# ACTIVITY:
Determine how many lines in the entries below include "none". The reply should be that number and nothing else.

# SUPPLIED DATA:
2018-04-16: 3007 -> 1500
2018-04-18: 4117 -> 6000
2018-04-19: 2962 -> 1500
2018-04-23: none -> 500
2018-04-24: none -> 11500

---

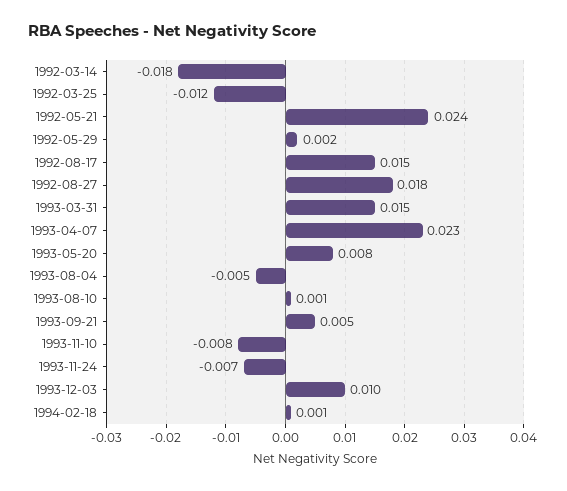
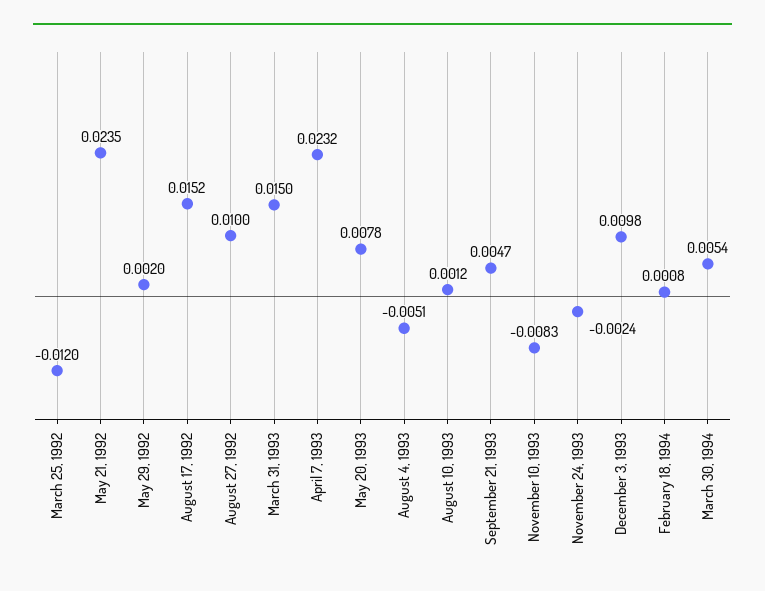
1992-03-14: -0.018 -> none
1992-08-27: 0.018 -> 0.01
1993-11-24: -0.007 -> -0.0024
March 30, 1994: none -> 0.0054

# ANSWER BOX:
4